GOAL OF THE EXERCISE
Each line from the one containing "[507,545,568,566] , ..etc)" through the end of the entries below must be output exactly; no other line belongs.

PROVIDED DATA
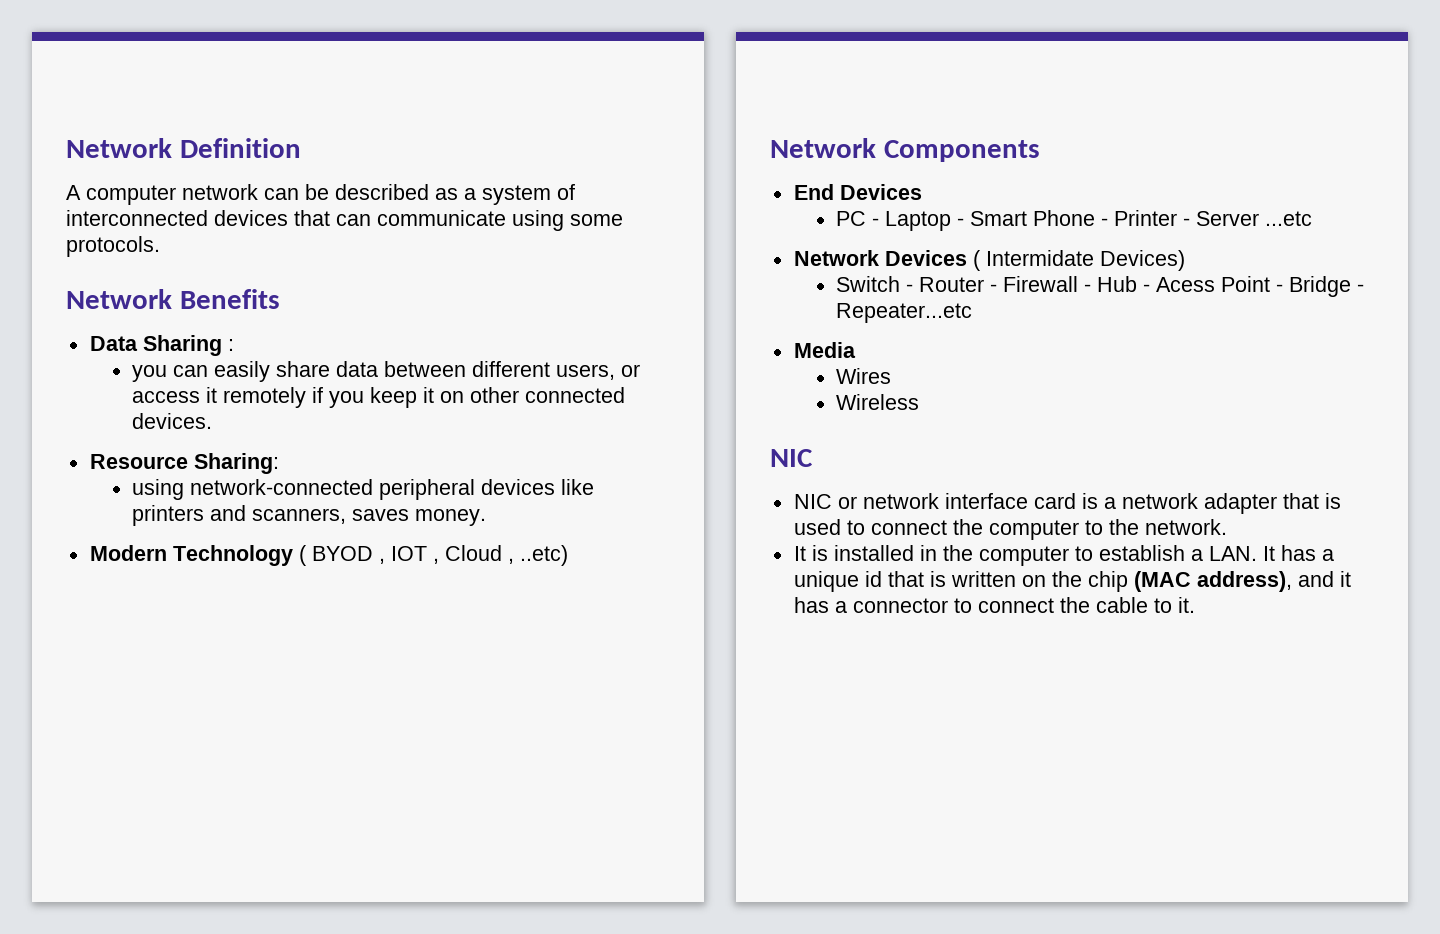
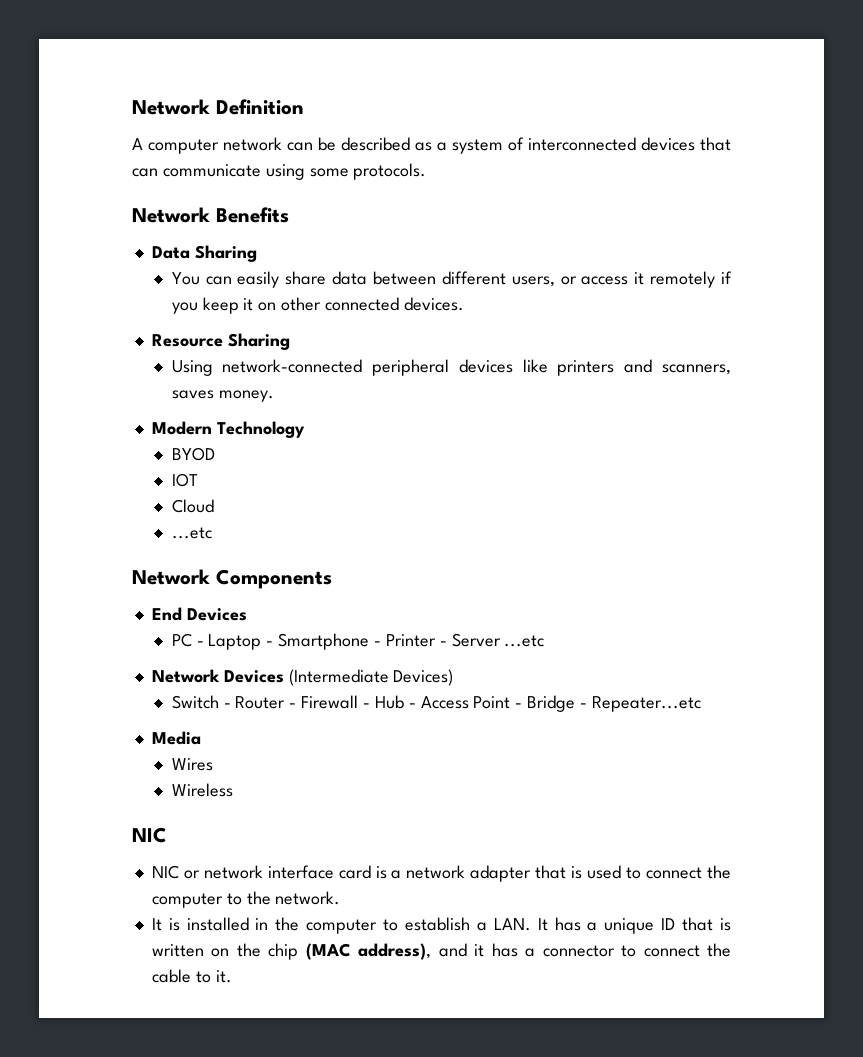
[227,339,234,351] [132,365,168,382] : // you -> [171,272,200,285] // You
[193,453,279,474] [132,479,185,500] Sharing: // using -> [227,333,290,350] [171,360,213,376] Sharing // Using
[298,545,307,566] ( -> (305, 429) //
[378,558,385,564] , -> (215, 454) //
[432,558,439,564] , -> (198, 480) //
[507,545,568,566] , ..etc) -> [171,527,212,539] // ...etc
[970,210,1096,226] Smart Phone -> [278,633,370,650] Smartphone
[972,250,1094,271] ( Intermidate -> [288,669,389,686] (Intermediate
[1156,277,1216,292] Acess -> [420,696,469,709] Access
[864,571,882,587] id -> [661,918,676,930] ID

TASK ANSWER
[507,545,568,566] , ..etc) -> [171,527,212,539] // ...etc
[970,210,1096,226] Smart Phone -> [278,633,370,650] Smartphone
[972,250,1094,271] ( Intermidate -> [288,669,389,686] (Intermediate
[1156,277,1216,292] Acess -> [420,696,469,709] Access
[864,571,882,587] id -> [661,918,676,930] ID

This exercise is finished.